LifestylePersona December, 23rd 2010 by

Dario Meets Paul Wilcockson - Key Feature

Paul Wilcockson L.M.P.A

Somewhere off the Coin road and deep in the campo, lies a picturesque low built dwelling situated snugly in a deep hollow, ensconced by small hills and fields, as if sheltering between two giant protective hands, which shield the house and its occupants from all real or imaginary dangers.
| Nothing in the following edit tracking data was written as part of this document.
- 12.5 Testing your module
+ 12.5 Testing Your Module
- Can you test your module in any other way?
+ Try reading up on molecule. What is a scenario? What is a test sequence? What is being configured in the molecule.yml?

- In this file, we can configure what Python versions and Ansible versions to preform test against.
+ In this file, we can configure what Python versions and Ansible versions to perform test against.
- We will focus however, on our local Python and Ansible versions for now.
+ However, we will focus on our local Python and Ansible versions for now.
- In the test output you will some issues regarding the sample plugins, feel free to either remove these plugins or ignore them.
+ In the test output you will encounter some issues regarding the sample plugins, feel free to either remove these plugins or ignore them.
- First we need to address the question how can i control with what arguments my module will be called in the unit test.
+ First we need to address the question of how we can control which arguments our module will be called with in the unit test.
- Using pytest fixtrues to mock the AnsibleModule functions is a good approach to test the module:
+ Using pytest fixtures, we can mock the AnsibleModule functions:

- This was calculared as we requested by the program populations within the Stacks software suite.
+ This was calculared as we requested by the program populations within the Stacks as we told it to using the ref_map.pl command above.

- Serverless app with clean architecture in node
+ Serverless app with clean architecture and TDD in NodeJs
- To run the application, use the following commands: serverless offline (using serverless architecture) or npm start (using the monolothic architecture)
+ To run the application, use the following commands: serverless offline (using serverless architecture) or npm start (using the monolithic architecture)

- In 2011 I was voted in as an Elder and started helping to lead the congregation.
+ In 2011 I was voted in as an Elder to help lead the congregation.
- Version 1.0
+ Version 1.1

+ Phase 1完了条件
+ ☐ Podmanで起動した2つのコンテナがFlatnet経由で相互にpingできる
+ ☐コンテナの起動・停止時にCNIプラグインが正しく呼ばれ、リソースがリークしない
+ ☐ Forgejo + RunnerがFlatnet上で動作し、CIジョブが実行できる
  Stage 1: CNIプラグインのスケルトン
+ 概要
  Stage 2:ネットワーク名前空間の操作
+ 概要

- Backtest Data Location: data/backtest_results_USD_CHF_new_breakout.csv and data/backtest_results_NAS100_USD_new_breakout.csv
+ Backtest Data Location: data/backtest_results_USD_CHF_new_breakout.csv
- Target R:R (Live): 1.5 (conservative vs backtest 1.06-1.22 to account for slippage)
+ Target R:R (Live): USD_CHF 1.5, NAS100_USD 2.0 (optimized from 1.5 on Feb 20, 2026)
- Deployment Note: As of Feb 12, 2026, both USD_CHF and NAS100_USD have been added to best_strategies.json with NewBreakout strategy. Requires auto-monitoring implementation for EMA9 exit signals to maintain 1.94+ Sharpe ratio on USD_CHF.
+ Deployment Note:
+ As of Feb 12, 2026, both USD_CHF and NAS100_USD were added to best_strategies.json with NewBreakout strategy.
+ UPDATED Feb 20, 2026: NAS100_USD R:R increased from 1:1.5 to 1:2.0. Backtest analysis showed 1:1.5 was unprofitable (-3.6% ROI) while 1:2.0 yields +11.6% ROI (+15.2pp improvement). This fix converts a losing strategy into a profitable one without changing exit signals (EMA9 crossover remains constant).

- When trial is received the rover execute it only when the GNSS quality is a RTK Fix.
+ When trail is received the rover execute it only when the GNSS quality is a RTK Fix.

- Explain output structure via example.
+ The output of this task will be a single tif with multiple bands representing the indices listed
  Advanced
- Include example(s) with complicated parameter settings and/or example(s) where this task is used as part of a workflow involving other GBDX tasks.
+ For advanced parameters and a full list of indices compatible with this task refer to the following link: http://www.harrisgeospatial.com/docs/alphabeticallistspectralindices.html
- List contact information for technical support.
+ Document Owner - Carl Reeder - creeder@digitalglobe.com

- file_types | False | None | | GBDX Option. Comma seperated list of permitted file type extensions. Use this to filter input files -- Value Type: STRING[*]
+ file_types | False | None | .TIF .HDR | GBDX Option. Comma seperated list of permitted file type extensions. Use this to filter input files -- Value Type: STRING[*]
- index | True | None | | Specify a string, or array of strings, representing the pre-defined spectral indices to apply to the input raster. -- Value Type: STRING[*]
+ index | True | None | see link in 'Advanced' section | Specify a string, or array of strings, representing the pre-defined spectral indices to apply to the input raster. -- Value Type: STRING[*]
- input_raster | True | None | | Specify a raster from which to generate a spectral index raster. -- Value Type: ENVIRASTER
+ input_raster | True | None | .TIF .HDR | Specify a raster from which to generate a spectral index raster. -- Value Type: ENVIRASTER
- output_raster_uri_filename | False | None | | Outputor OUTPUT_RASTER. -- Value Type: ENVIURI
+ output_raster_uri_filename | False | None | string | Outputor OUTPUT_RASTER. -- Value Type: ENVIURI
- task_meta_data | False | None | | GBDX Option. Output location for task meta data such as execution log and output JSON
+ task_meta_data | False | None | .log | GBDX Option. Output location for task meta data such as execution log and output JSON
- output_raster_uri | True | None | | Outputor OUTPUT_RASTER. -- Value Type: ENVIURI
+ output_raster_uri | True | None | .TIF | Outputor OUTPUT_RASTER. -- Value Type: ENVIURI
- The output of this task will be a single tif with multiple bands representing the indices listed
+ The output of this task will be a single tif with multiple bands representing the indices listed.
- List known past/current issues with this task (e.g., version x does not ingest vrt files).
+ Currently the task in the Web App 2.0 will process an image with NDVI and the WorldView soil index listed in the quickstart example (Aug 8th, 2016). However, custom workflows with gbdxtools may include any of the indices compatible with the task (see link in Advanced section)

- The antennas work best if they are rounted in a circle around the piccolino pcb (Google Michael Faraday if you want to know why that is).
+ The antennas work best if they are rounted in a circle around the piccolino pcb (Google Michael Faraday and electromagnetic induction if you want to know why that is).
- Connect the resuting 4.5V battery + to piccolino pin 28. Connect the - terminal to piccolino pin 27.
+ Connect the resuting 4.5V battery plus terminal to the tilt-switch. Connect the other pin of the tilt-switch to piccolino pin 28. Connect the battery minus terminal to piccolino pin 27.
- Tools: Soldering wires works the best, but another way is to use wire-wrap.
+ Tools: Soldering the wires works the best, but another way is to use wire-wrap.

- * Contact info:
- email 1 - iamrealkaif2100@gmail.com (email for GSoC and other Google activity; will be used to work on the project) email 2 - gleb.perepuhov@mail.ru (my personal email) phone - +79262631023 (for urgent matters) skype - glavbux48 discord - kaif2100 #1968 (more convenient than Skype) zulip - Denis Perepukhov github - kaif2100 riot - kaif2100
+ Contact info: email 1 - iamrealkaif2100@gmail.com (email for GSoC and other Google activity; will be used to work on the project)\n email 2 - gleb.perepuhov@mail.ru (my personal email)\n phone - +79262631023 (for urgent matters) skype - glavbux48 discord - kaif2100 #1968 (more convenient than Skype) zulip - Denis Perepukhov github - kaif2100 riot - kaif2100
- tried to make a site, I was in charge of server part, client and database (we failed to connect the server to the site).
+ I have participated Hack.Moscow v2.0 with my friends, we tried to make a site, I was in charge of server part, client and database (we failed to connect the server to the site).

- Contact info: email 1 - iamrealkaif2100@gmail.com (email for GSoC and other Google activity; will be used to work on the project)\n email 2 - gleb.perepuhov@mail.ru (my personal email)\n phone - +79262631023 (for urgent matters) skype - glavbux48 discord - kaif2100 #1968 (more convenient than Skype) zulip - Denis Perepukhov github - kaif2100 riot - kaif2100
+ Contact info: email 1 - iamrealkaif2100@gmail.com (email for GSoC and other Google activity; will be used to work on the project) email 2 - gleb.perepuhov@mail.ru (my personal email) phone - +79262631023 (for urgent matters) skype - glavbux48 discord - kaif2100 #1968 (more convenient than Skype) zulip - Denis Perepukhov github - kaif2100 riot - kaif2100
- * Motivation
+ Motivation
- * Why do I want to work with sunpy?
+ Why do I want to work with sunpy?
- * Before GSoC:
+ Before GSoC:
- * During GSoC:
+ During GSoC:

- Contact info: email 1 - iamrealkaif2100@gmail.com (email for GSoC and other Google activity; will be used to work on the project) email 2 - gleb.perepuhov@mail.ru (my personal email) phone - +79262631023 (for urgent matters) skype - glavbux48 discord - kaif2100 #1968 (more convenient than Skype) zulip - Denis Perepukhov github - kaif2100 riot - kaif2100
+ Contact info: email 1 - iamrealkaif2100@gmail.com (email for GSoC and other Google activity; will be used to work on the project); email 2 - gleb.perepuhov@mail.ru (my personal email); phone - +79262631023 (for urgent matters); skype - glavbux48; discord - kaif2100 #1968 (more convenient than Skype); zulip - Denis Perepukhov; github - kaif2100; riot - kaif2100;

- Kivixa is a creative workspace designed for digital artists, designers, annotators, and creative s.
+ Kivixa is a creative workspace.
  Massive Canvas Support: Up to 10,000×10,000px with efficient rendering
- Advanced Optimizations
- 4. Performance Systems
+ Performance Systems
Rincon Del Hinojal is a four hundred year old building that, I discovered later, has the friendly ghost of the original owner moving serenely around the house and its hinterland.

I was met by one of the occupants and two powerful black Labrador dogs that bounded towards me barking fiercely to check me out and test my nerve; their rapid approach, thankfully stopped in their tracks, by a call from their pack leader Paul Wilcockson. 

At first sight Paul is of medium height, ruggedly built, with dark longish hair, an engaging smile, penetrating eyes and the good looks of some popular English actors, who starred in romantic movies of heroic swashbuckling heroes; a woman in one hand and a sword in the other, as depicted by actor Oliver Tobias, or the 16th century Florentine sculptor Benvenuto Cellini.

Praying Mantis

He calmed his dogs, welcomed me and led me to the entrance to his home that lies behind a small building where there is a sense of harmless chaos all around as if the house is a work in progress. From the blinding sun outside, he took me into the darkened interior and onto a narrow corridor with walls lined with pictures of his work. With a coffee placed in my hand by his attractive and talented partner Stephanie, Paul began to tell me something about his life and photography.

He was born in Barcelona and as a child he spoke in Spanish and when he returned to England he had to learn his parents’ mother tongue. He attended the prestigious Downside School, one of England’s most distinguished schools, situated at the foot of the Mendip Hills, 12 miles south of the City of Bath and in this Catholic co-educational boarding school, there he experienced discipline and respect at the benign hands of strict Benedictine monks.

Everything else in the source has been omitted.